Navruz-Özdemir quantile estimator

by Andrey Akinshin · 2021-03-16

The Navruz-Özdemir quantile estimator suggests the following equation to estimate the $p^\textrm{th}$ quantile of sample $X$:

$$ \begin{split} \operatorname{NO}_p = & \Big( (3p-1)X_{(1)} + (2-3p)X_{(2)} - (1-p)X_{(3)} \Big) B_0 +\\ & +\sum_{i=1}^n \Big((1-p)B_{i-1}+pB_i\Big)X_{(i)} +\\ & +\Big( -pX_{(n-2)} + (3p-1)X_{(n-1)} + (2-3p)X_{(n)} \Big) B_n \end{split} $$

where $B_i = B(i; n, p)$ is probability mass function of the binomial distribution $B(n, p)$, $X_{(i)}$ are order statistics of sample $X$.

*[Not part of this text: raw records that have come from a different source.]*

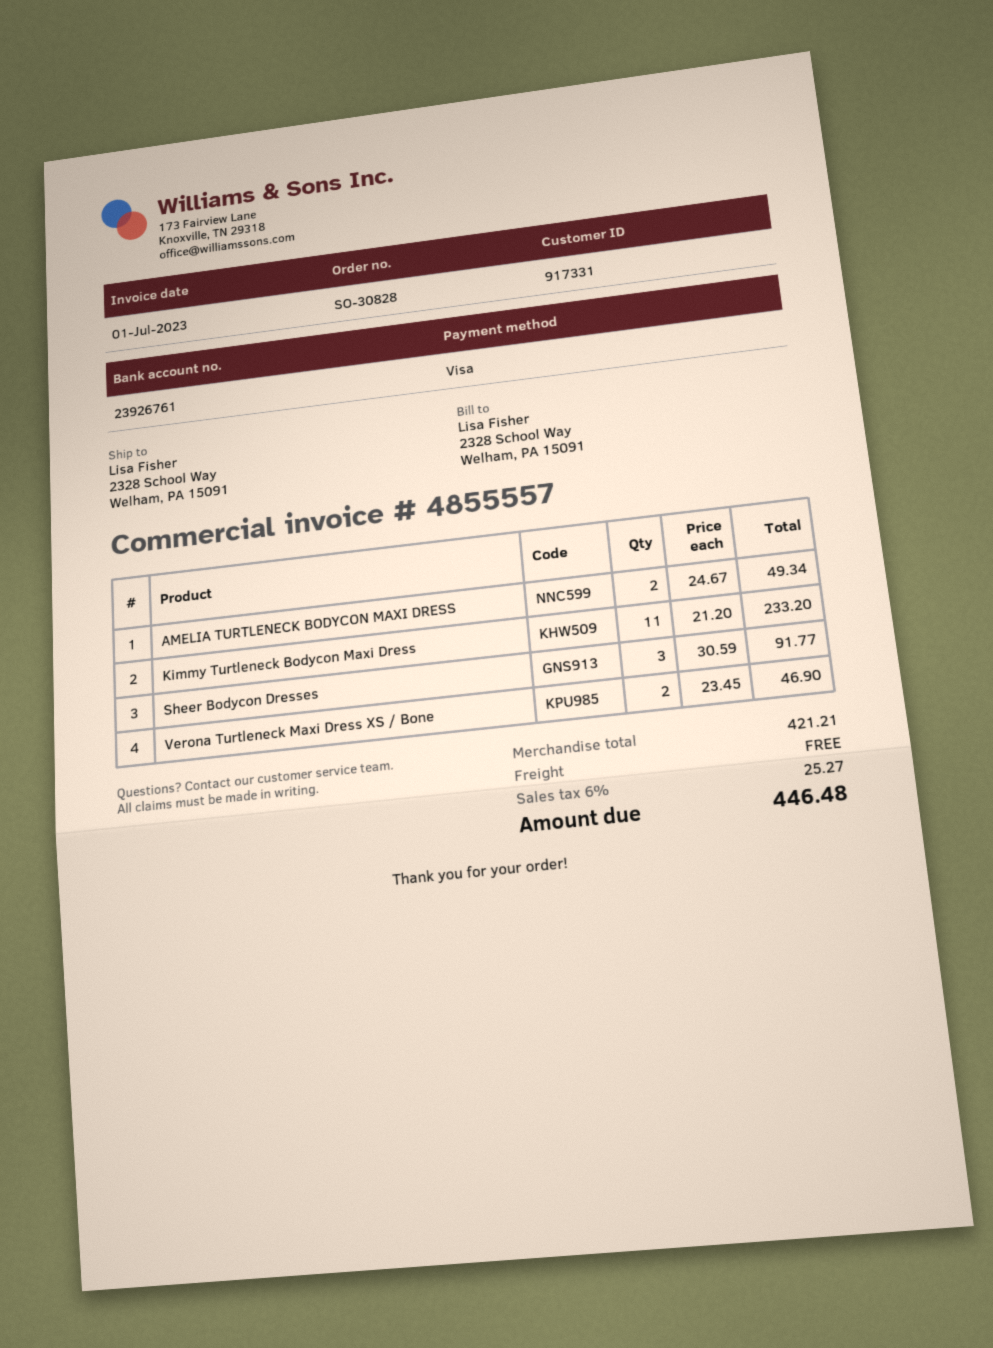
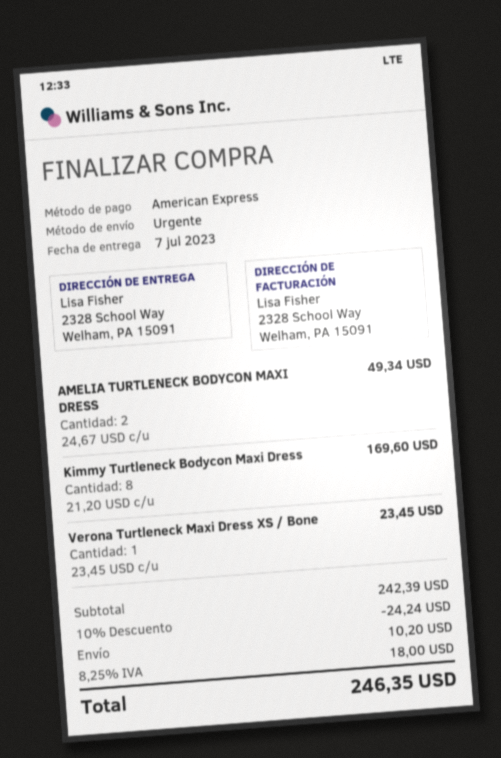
payment method: Visa -> American Express
Kimmy Turtleneck Bodycon Maxi Dress: 11 x 21.20 = 233.20 -> 8 x 21.20 = 169.60
Sheer Bodycon Dresses: 3 x 30.59 = 91.77 -> none
Verona Turtleneck Maxi Dress XS / Bone: 2 x 23.45 = 46.90 -> 1 x 23.45 = 23.45
subtotal: 421.21 -> 242.39
discount: none -> 10% = 24.24
shipping: 0.00 -> 10.20
tax: 6% = 25.27 -> 8.25% = 18.00
total: 446.48 -> 246.35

In this post, I derive these equations following the paper “A new quantile estimator with weights based on a subsampling approach” (2020) by Gözde Navruz and A. Fırat Özdemir. Also, I add some additional explanations, simplify the final equation, and provide reference implementations in C# and R.

Preparation

The first steps exactly match the preparation performed for the Sfakianakis-Verginis quantile estimator. Consider sample $X = \{ X_1, X_2, \ldots, X_n \}$ ($n \geq 3$). Let $X_{(1)}, X_{(2)}, \ldots, X_{(n)}$ be the order statistics of this sample ($X_{(k)}$ is the $k^\textrm{th}$ smallest element). Now let’s build the following intervals:

$$ S_0 = \big(L, X_{(1)} \big),\; S_1 = \big[X_{(1)}, X_{(2)} \big), \ldots, S_{n-1} = \big[X_{(n-1)},X_{n} \big),\; S_{(n)} = \big[X_{(n)}, U \big) $$

where $L$ and $U$ are lower and upper bounds for $X$ values ($L$ and $U$ could be equal to $-\infty$ and $\infty$).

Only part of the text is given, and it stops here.